▶ WORK TO BE COMPLETED: Find each line below containing the word "shipping" and copy it.

+===+

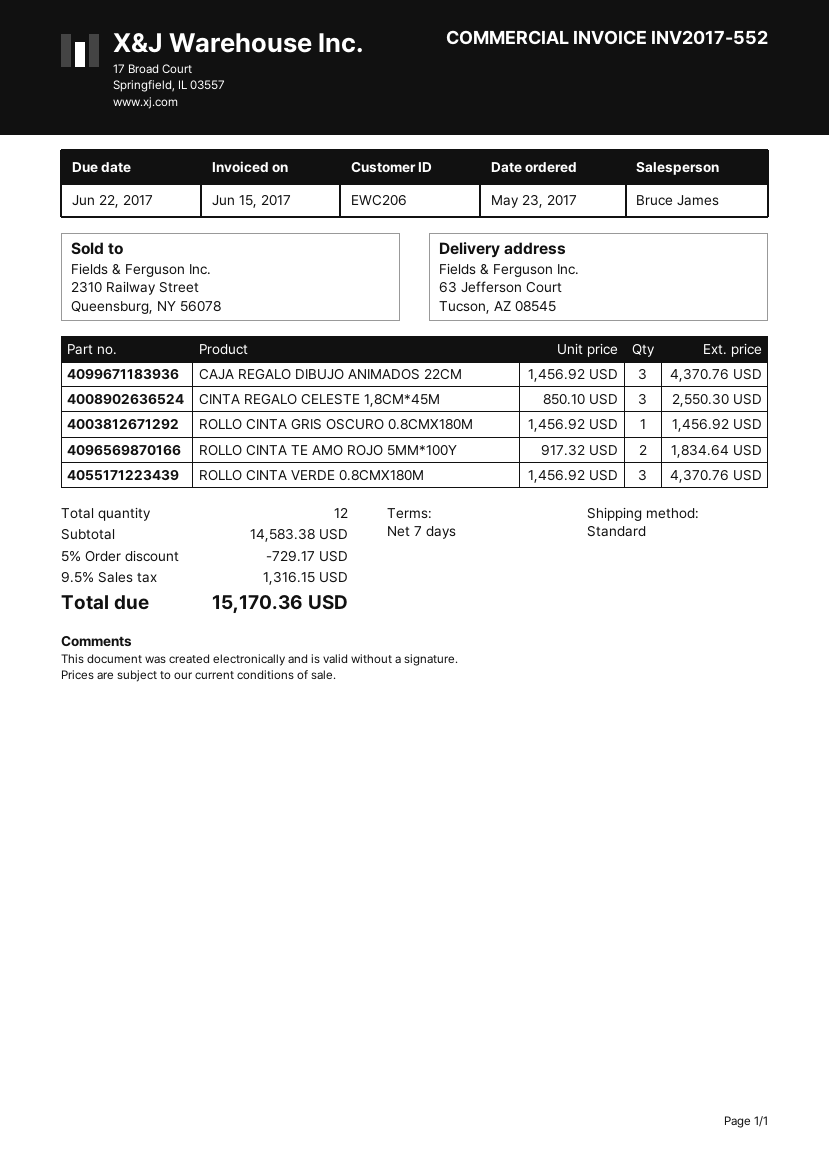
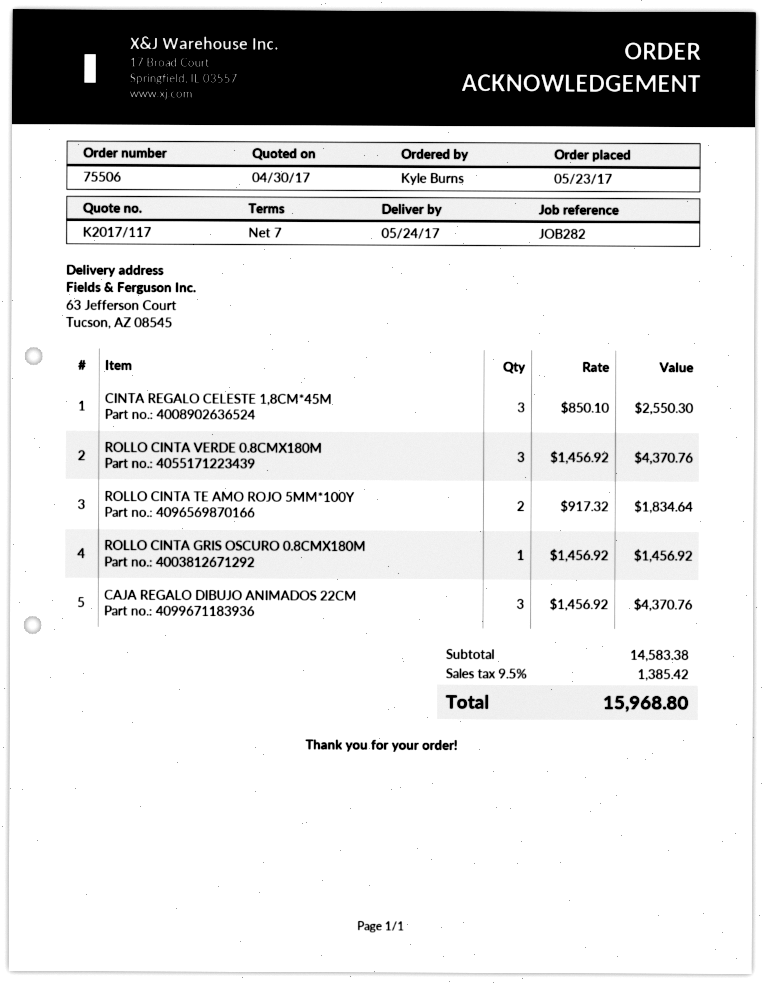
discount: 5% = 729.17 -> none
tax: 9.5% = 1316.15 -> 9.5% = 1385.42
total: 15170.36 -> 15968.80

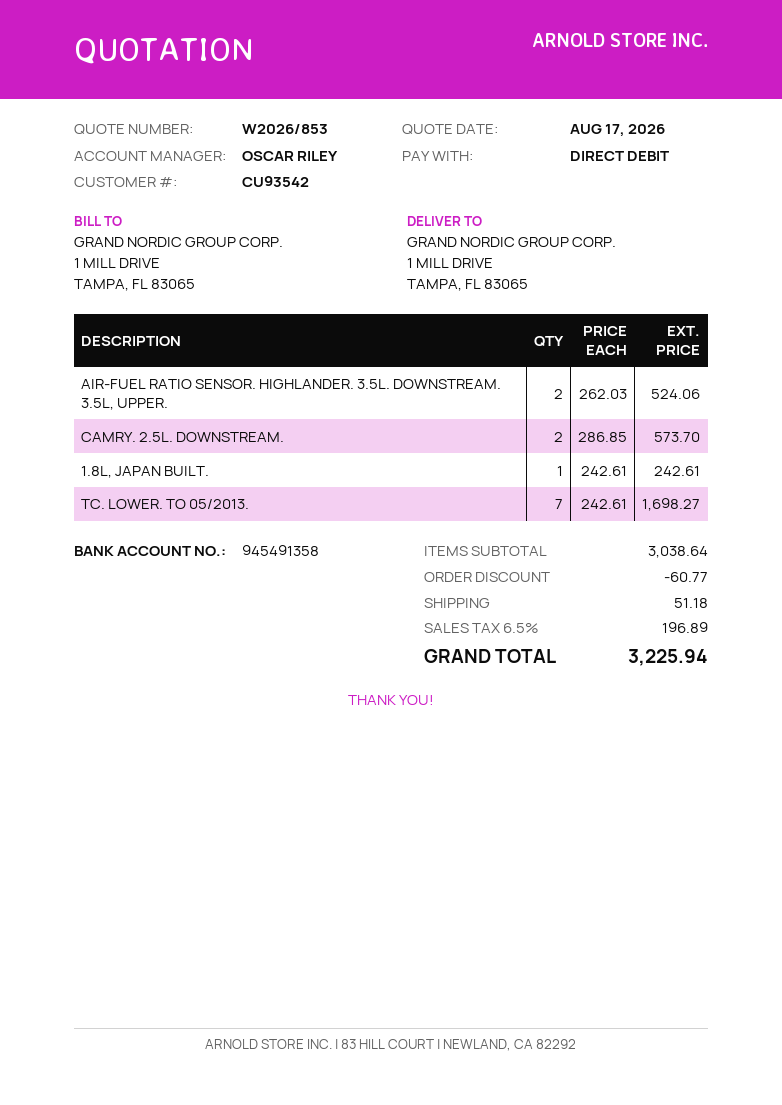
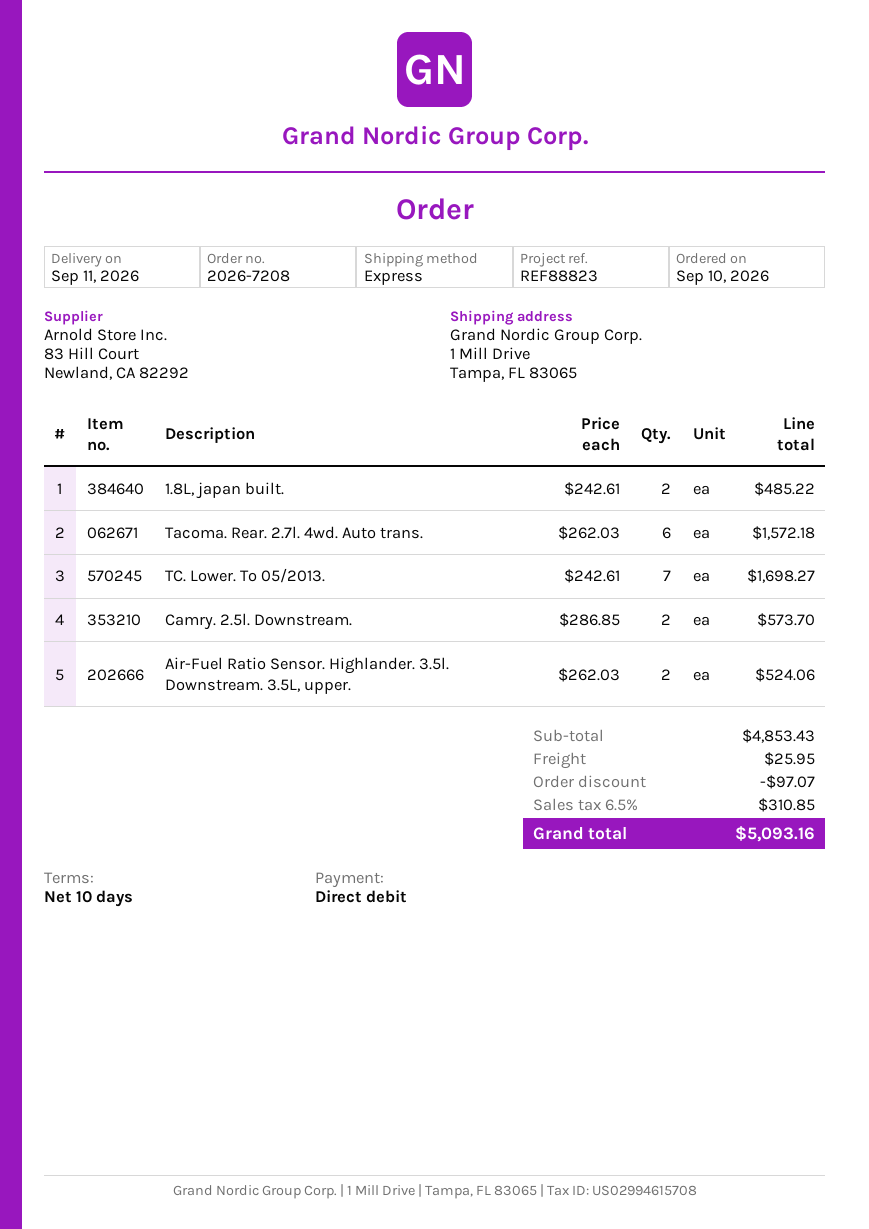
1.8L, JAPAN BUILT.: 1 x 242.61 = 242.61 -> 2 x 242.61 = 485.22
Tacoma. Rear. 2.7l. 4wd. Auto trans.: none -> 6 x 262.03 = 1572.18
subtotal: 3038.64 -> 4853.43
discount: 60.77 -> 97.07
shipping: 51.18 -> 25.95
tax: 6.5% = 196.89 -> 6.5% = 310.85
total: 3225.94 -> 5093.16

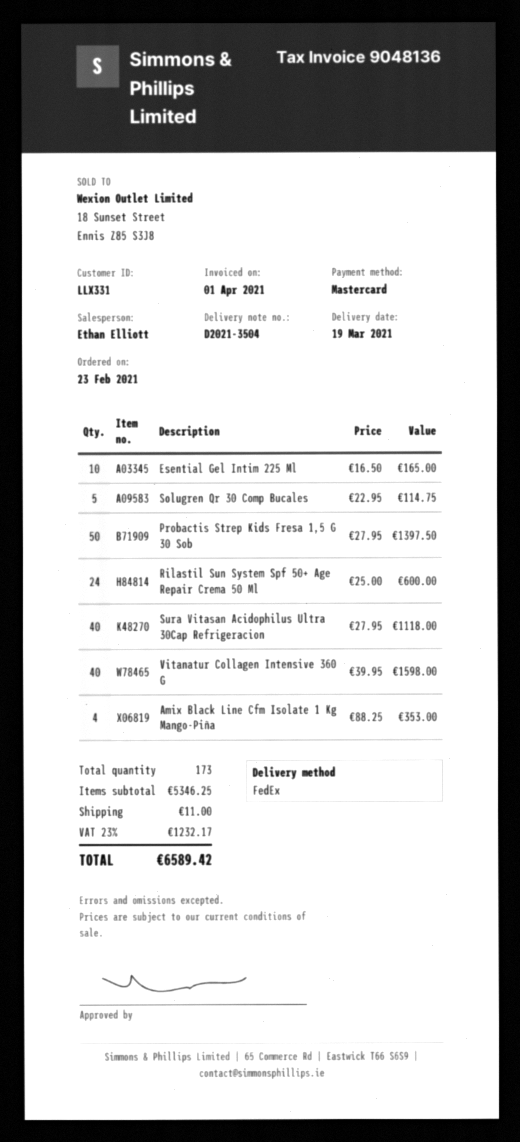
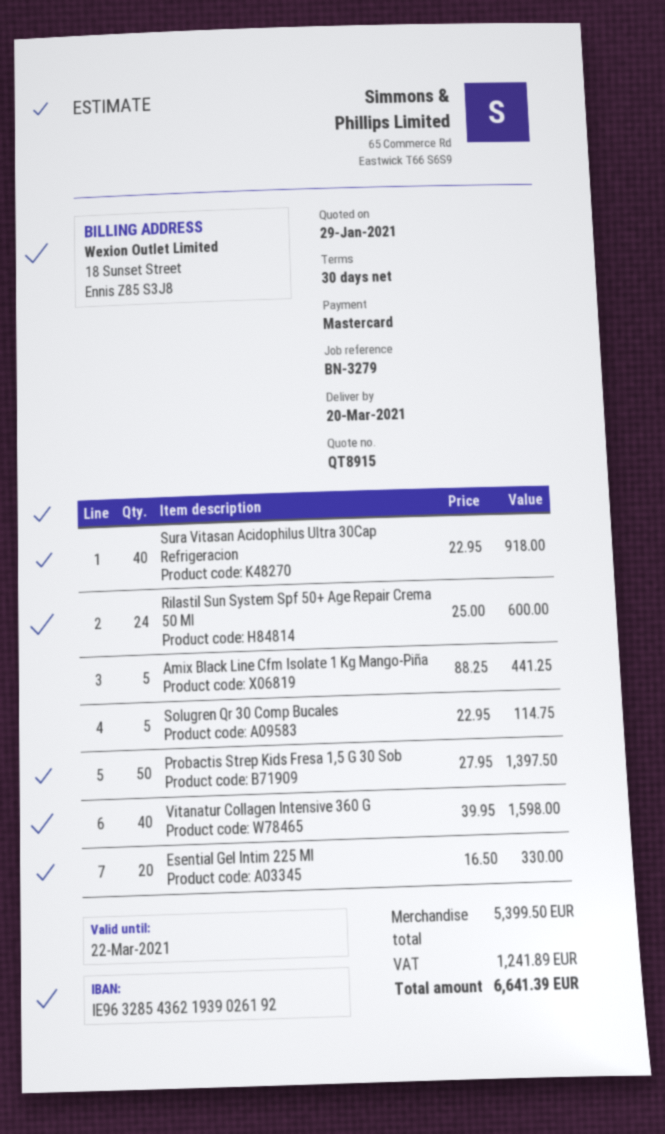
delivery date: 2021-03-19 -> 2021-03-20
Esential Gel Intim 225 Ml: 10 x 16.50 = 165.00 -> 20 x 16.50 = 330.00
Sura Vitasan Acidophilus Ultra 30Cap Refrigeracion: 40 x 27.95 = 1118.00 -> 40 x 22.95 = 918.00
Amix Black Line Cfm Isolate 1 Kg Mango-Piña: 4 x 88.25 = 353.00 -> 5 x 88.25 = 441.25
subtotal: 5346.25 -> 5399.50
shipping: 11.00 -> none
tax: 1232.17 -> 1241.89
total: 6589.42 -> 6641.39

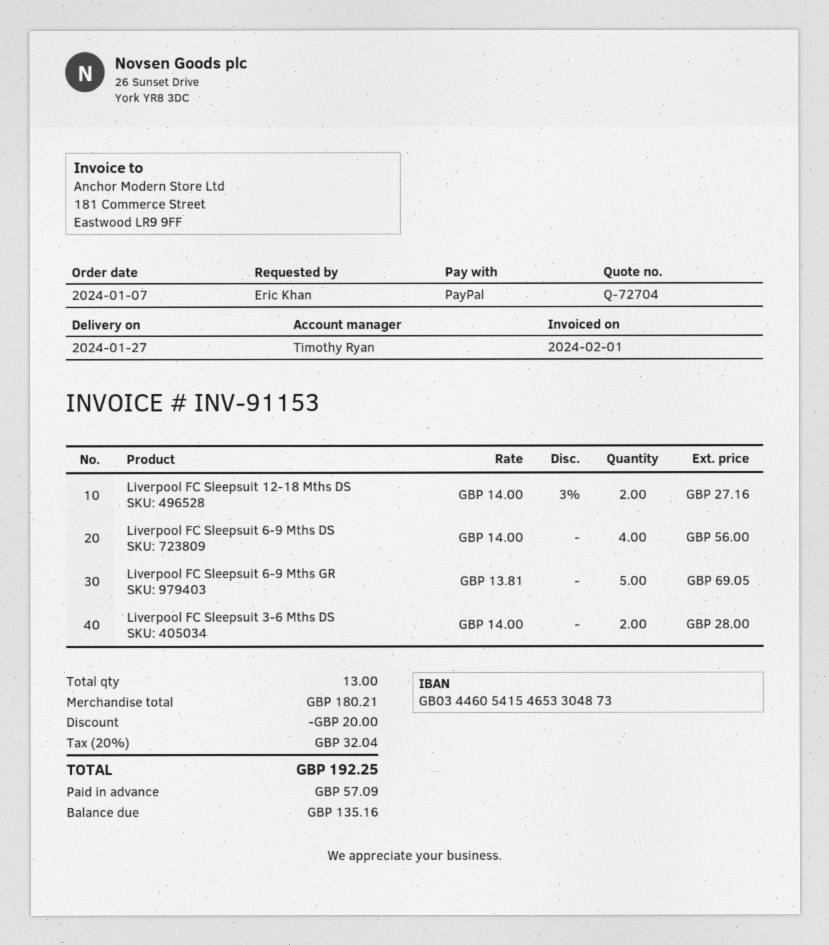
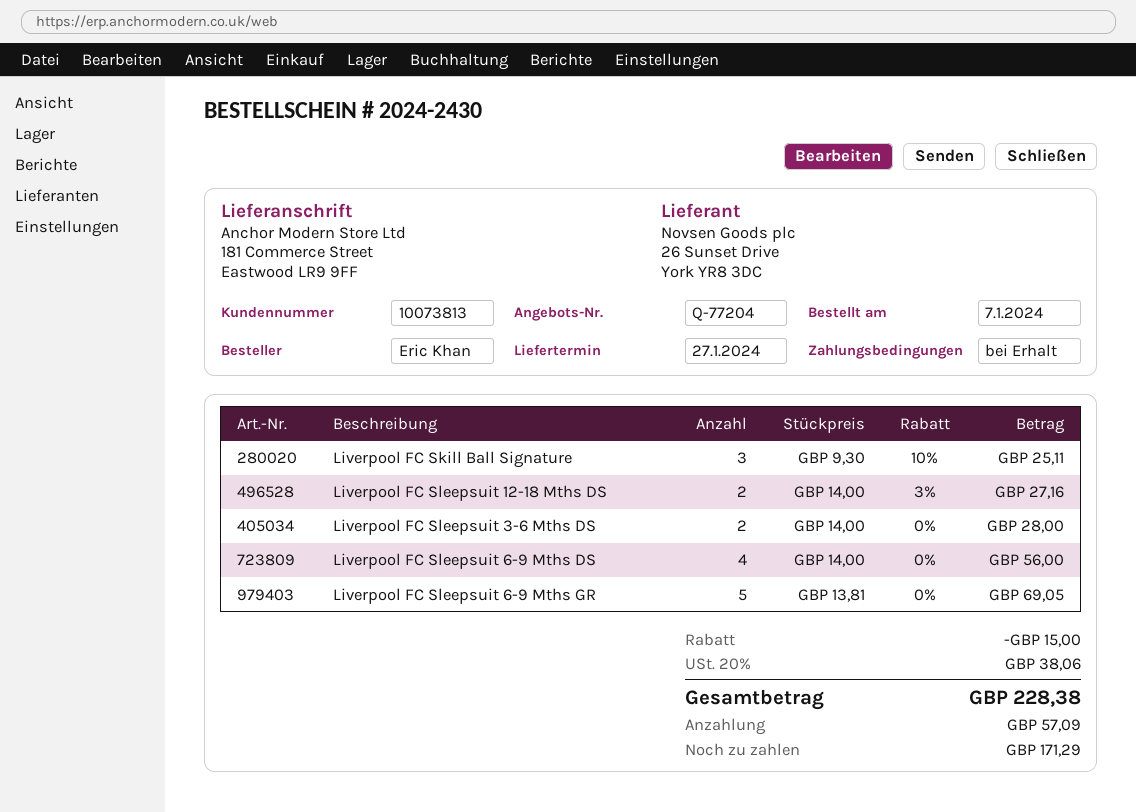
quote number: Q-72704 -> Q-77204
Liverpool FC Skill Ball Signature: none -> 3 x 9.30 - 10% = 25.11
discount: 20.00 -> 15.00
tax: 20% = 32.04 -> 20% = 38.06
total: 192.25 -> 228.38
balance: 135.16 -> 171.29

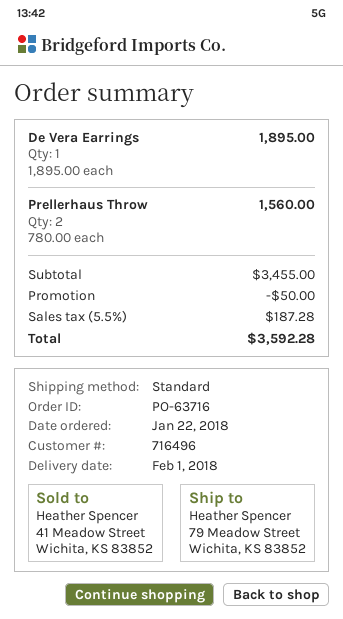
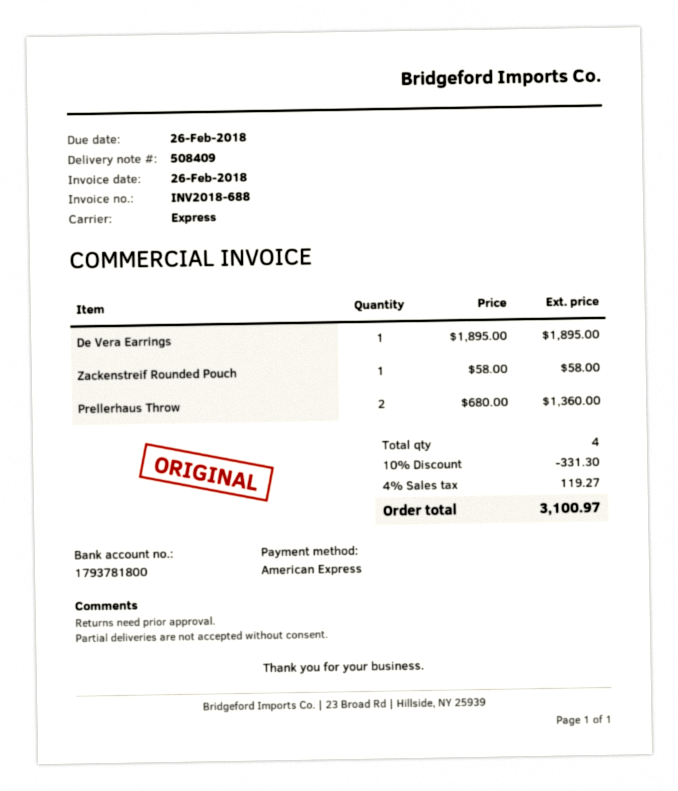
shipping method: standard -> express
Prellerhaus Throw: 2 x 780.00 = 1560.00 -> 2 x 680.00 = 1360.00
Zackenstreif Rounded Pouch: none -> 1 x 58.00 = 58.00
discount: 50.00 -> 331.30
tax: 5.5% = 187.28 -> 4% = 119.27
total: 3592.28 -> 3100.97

+===+

▶ RESULT FOR THIS TASK:
shipping: 51.18 -> 25.95
shipping: 11.00 -> none
shipping method: standard -> express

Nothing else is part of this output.